Is there an Arabic jazz scene?
Wow!! 😮
Hi Tarek! great video! thank you for share this amazing information, I would like to know which soft or plugin you use for change the scale?
I'm using Omnisphere here but you could also use Pianoteq or any software which understands kbm files (keyboard mapping so you can map the keyboard to 24t scale).
@@TarekYamani great! thank you so much for the information
Wow
Mind blowing :-)
انا عاوز تقلي ازاي استخدمت الطريقة دي و ازاي الكورد ده هوا نفسو مقام الراست
Wait wtfff you're playing the in-between notes on a piano? Interesting.
Application this?
You are adorable.
Hi. Cool stuff.
Question: what chords would you put over a D rast scale?
Rast is a bit tricky to play chords with (the trickiest out of microtone maqams). A rule of thumb would be to start experimenting with your D Major scale chords avoiding the half sharps/flats. Think dropping the 3rd note from a triad when needed, using sus chords and so on.
@@KWAW47 like 9 months later 🤣🤣😆😆. Never too late right? Tx
@@issamchabaa45 haha.. you’re welcome!
but it feels different?
very
I dont understand what does it mean by 12 ton and 24 tone ????

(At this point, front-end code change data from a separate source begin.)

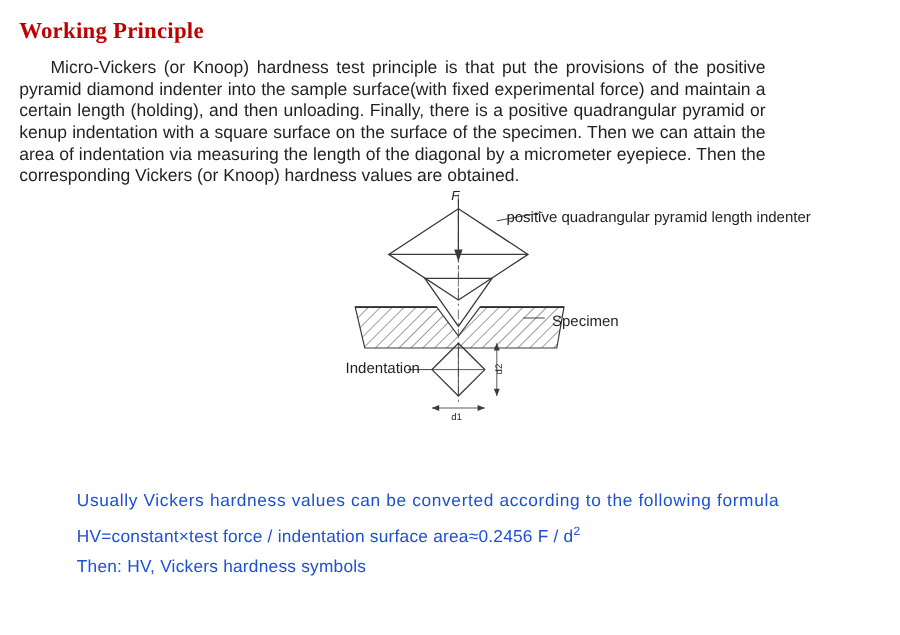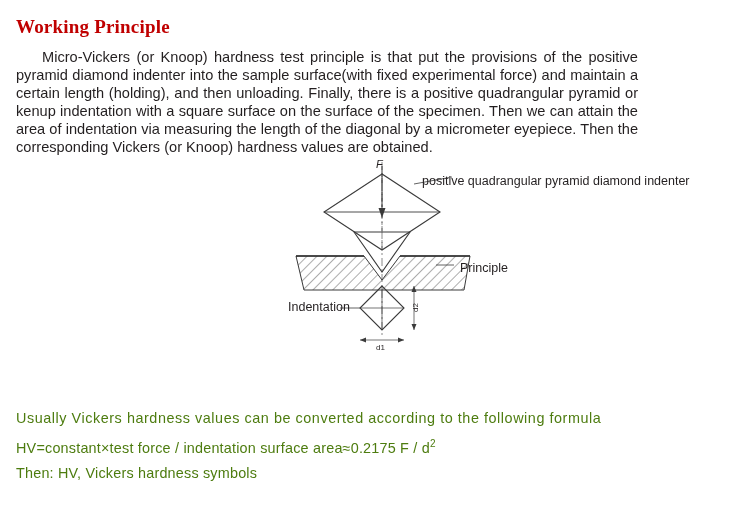--- a/index.html
+++ b/index.html
@@ -142,7 +142,7 @@
 
       <div class="fig-label lbl-F">F</div>
 
-      <div class="fig-label lbl-indenter">positive quadrangular pyramid diamond indenter</div>
+      <div class="fig-label lbl-indenter">positive quadrangular pyramid length indenter</div>
 
       <div class="fig-label lbl-specimen">Principle</div>
 

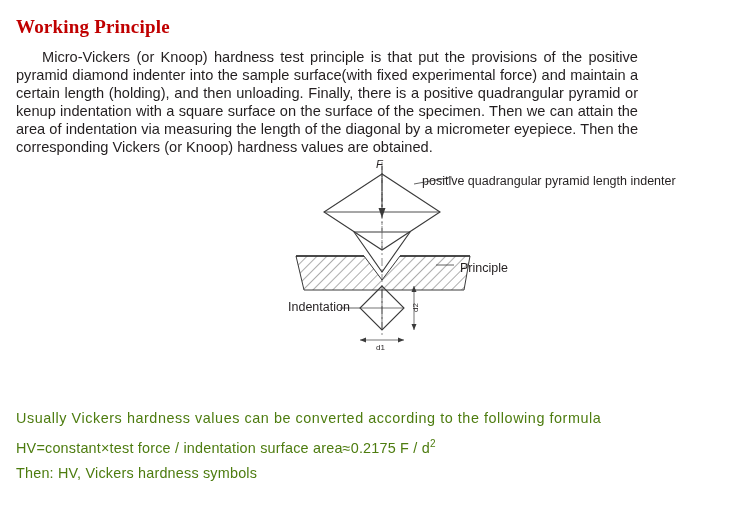--- a/index.html
+++ b/index.html
@@ -144,7 +144,7 @@
 
       <div class="fig-label lbl-indenter">positive quadrangular pyramid length indenter</div>
 
-      <div class="fig-label lbl-specimen">Principle</div>
+      <div class="fig-label lbl-specimen">Specimen</div>
 
       <div class="fig-label lbl-indentation">Indentation</div>
     </div>

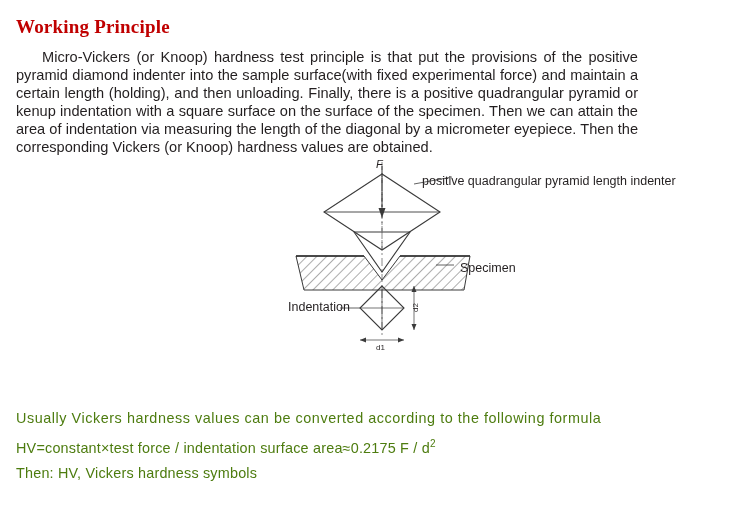--- a/index.html
+++ b/index.html
@@ -71,9 +71,10 @@
   .f-line {
     font-size: 14.4px;
     line-height: 25px;
-    color: #4d7c0f;
+    color: #1d4ed8;
     letter-spacing: 0.2px;
     white-space: nowrap;
+    margin-left: 48px;
   }
   .f-line.wide {
     letter-spacing: 0.55px;

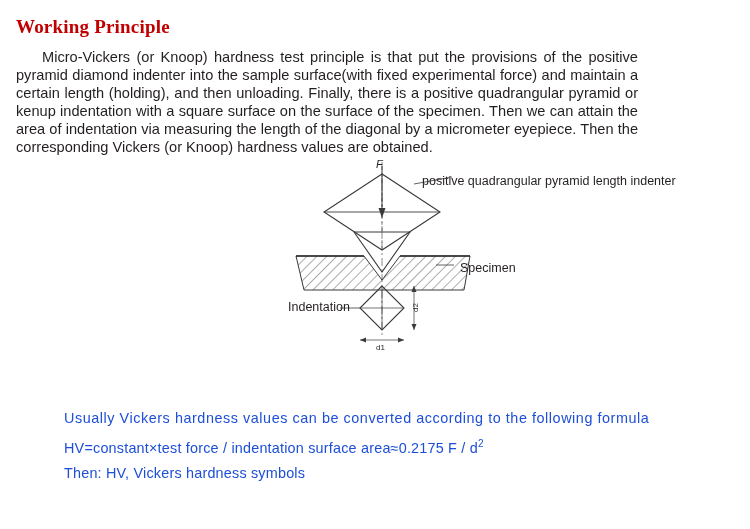--- a/index.html
+++ b/index.html
@@ -155,7 +155,7 @@
     <div class="f-line wide">Usually Vickers hardness values can be converted according to the following formula</div>
 
     <div class="f-line">
-      <span>HV=constant×test force / indentation surface area≈0.2175 F / d</span><sup>2</sup>
+      <span>HV=constant×test force / indentation surface area≈0.2456 F / d</span><sup>2</sup>
     </div>
 
     <div class="f-line">Then: HV, Vickers hardness symbols</div>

For every half-step/semitone, in-between each semitone there is what in the west they call a microtone. In western music there are 12 tones in the chromatic scale, but in arabic, turkish, persian, Indian, and other music of the east, they have the microtone, making the 12 tones of the western chromatic scale, a 24 tone chromatic scale in arabic music.
Omg
Niceee! But unfortunately totally inaplicable on guitar for example.